● **Recorded data**:
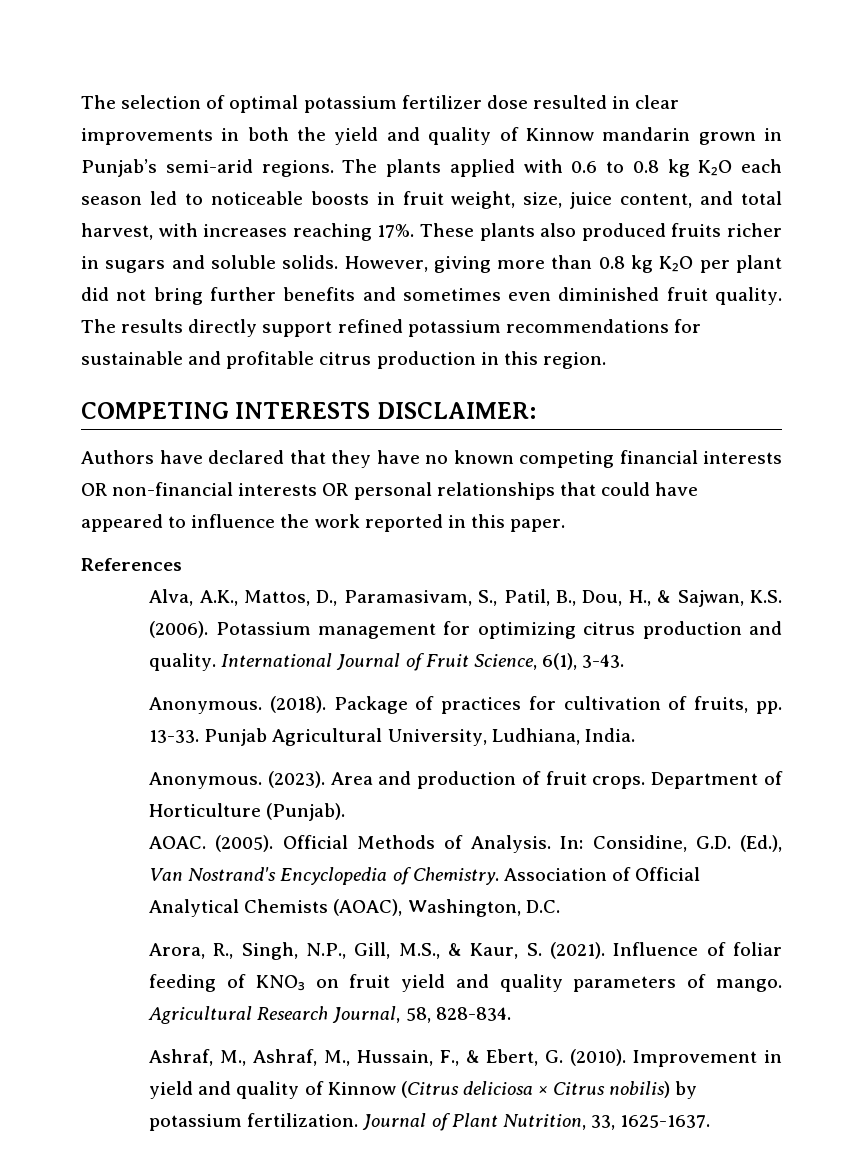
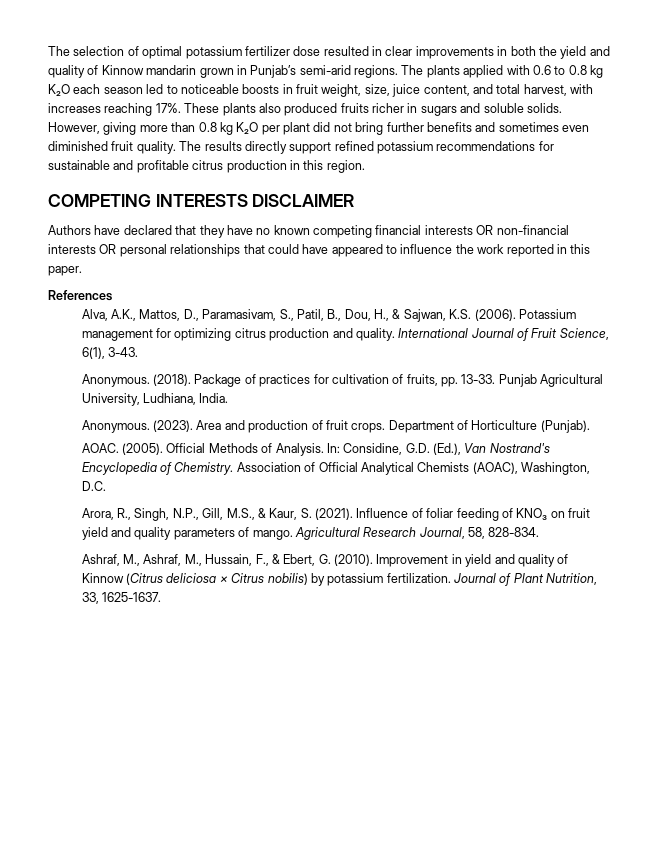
- COMPETING INTERESTS DISCLAIMER:
+ COMPETING INTERESTS DISCLAIMER

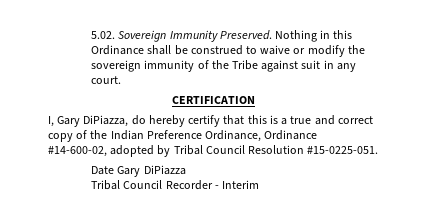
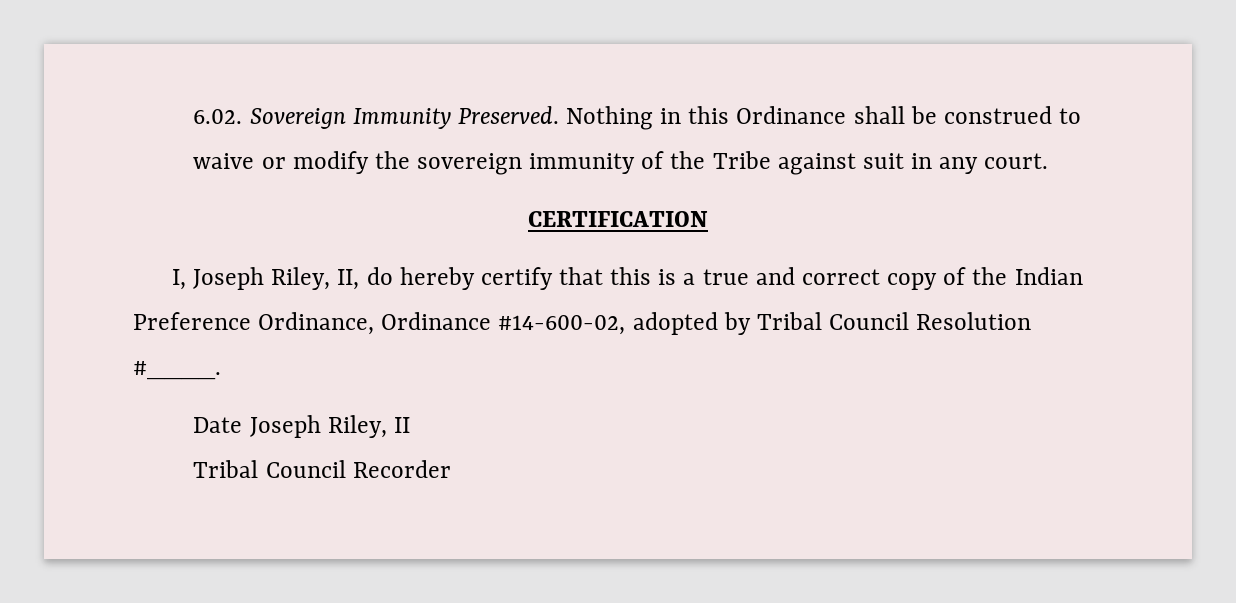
- 5.02. Sovereign Immunity Preserved.
+ 6.02. Sovereign Immunity Preserved.
- I, Gary DiPiazza, do hereby certify that this is a true and correct copy of the Indian Preference Ordinance, Ordinance #14-600-02, adopted by Tribal Council Resolution #15-0225-051.
+ I, Joseph Riley, II, do hereby certify that this is a true and correct copy of the Indian Preference Ordinance, Ordinance #14-600-02, adopted by Tribal Council Resolution #____.
- Date Gary DiPiazza
+ Date Joseph Riley, II
- Tribal Council Recorder - Interim
+ Tribal Council Recorder

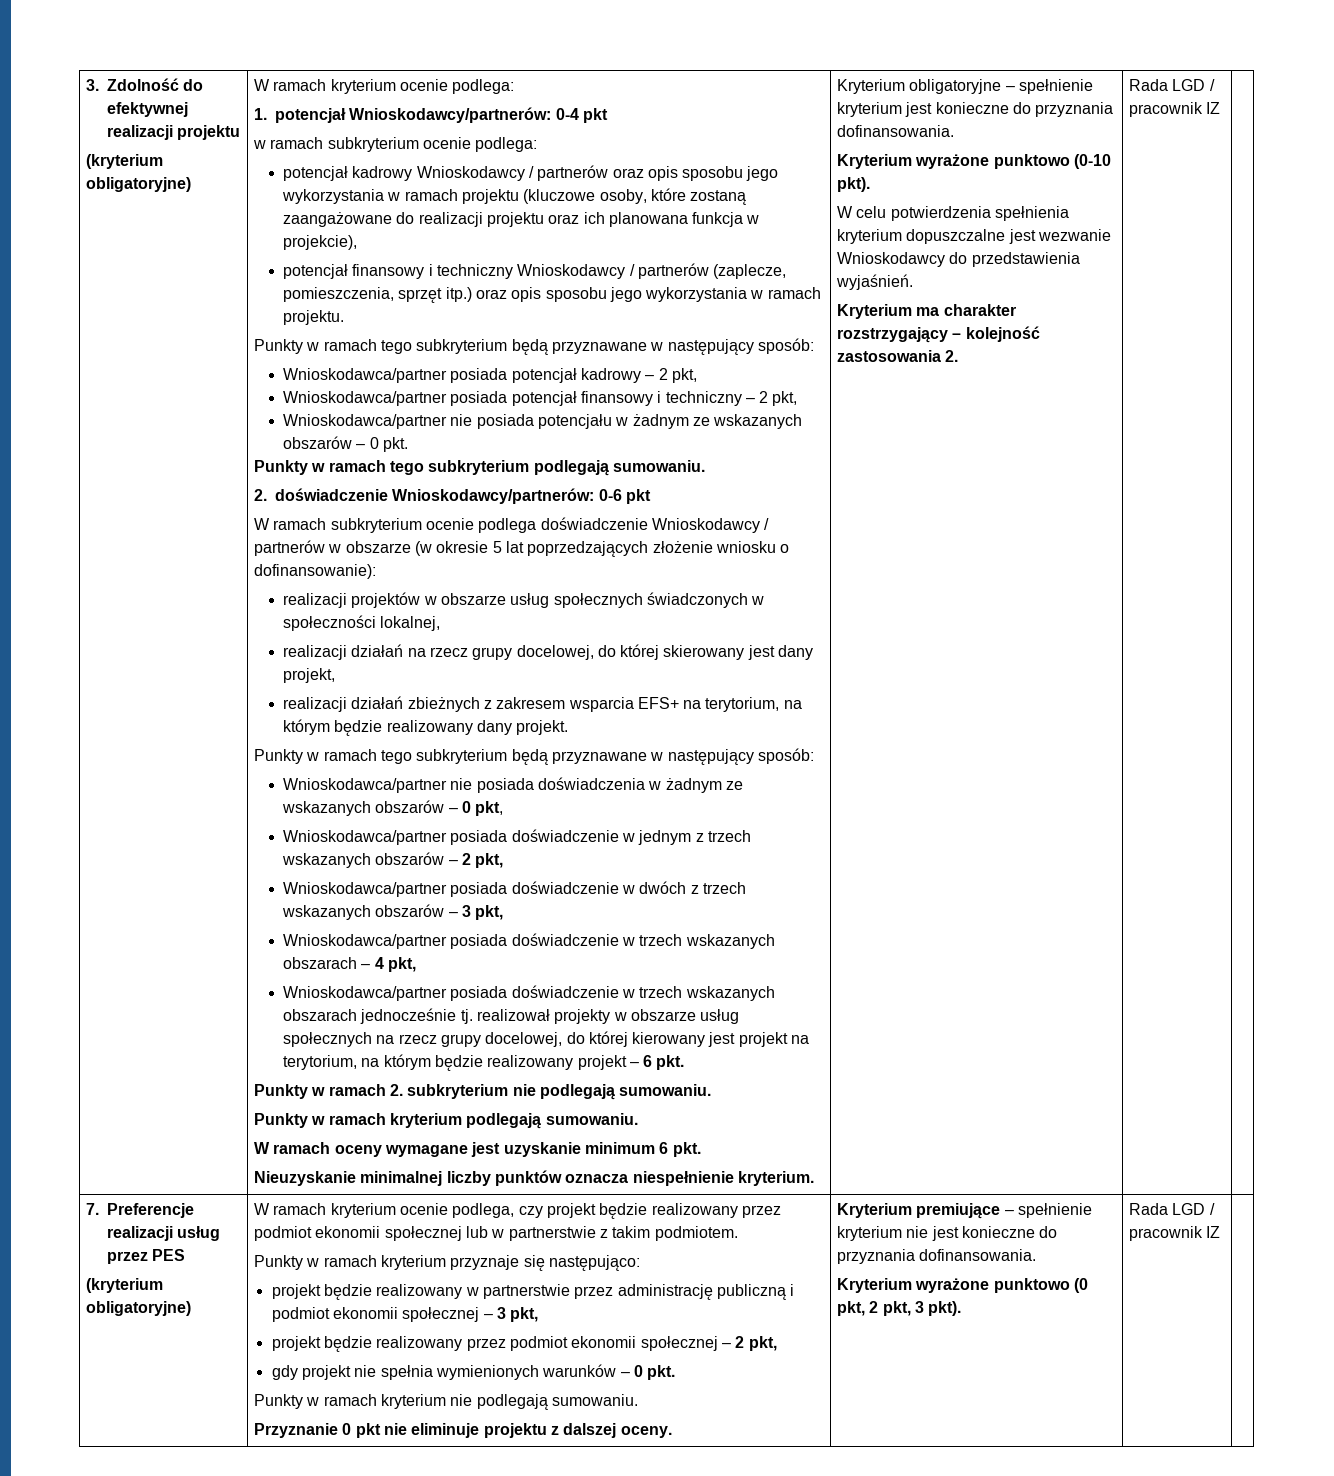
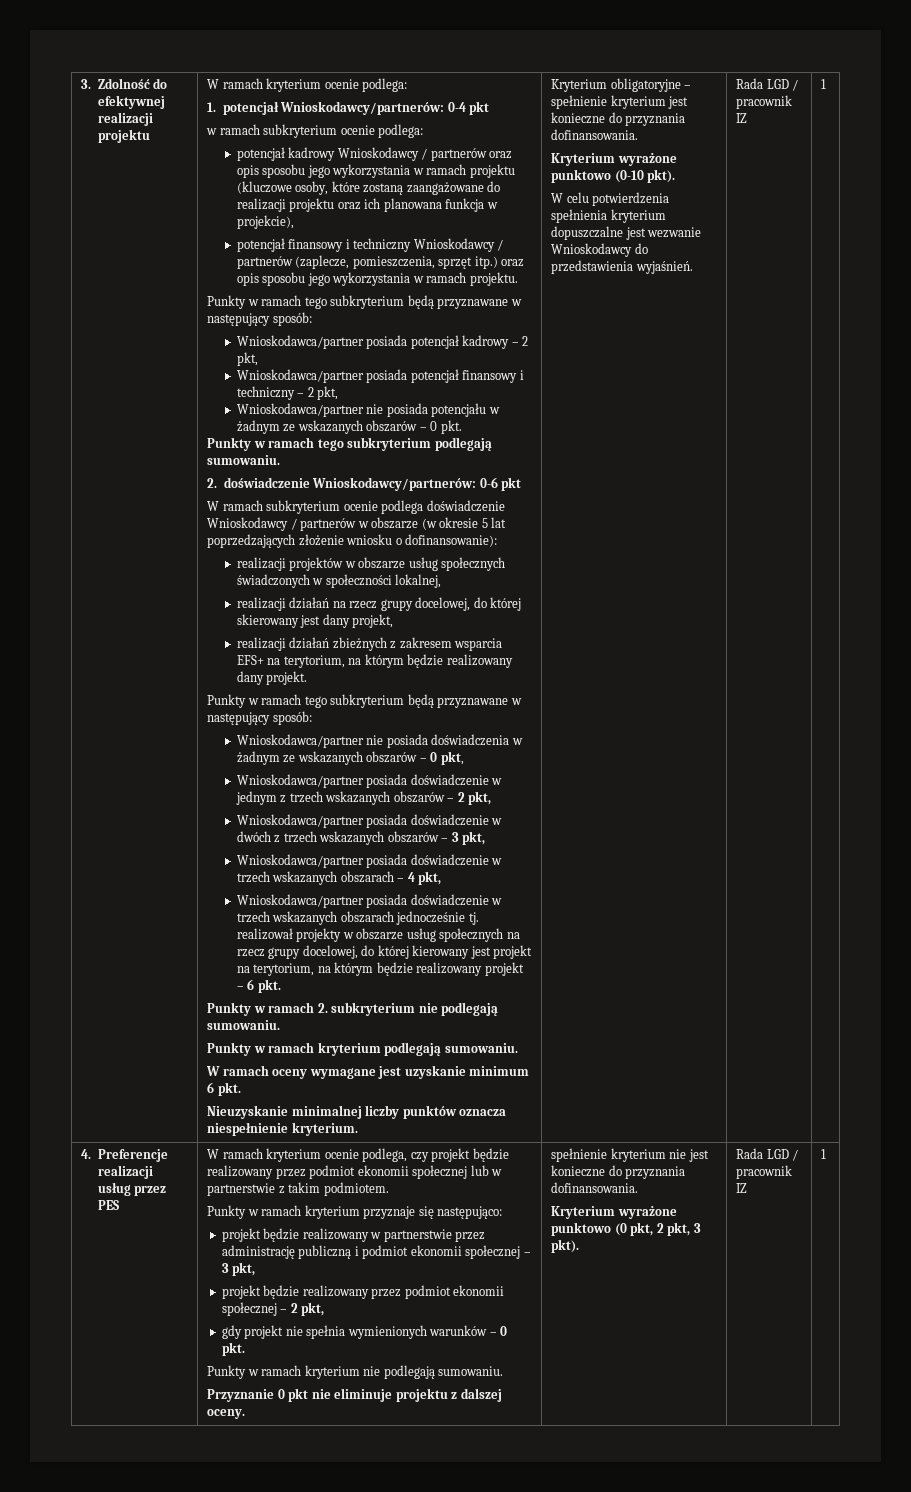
  3. Zdolność do efektywnej realizacji projektu
- (kryterium obligatoryjne)
- W celu potwierdzenia spełnienia kryterium dopuszczalne jest wezwanie Wnioskodawcy do przedstawienia wyjaśnień.
- Kryterium ma charakter rozstrzygający – kolejność zastosowania 2. | Rada LGD / pracownik IZ |
- 7. Preferencje realizacji usług przez PES
- (kryterium obligatoryjne)
+ W celu potwierdzenia spełnienia kryterium dopuszczalne jest wezwanie Wnioskodawcy do przedstawienia wyjaśnień. | Rada LGD / pracownik IZ | 1
+ 4. Preferencje realizacji usług przez PES
- Kryterium premiujące – spełnienie kryterium nie jest konieczne do przyznania dofinansowania.
+ spełnienie kryterium nie jest konieczne do przyznania dofinansowania.
- Kryterium wyrażone punktowo (0 pkt, 2 pkt, 3 pkt). | Rada LGD / pracownik IZ
+ Kryterium wyrażone punktowo (0 pkt, 2 pkt, 3 pkt). | Rada LGD / pracownik IZ | 1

● **Problem to work on**:
Each line above that has the word "COMPETING" should be copied.

● **The completed task**:
- COMPETING INTERESTS DISCLAIMER:
+ COMPETING INTERESTS DISCLAIMER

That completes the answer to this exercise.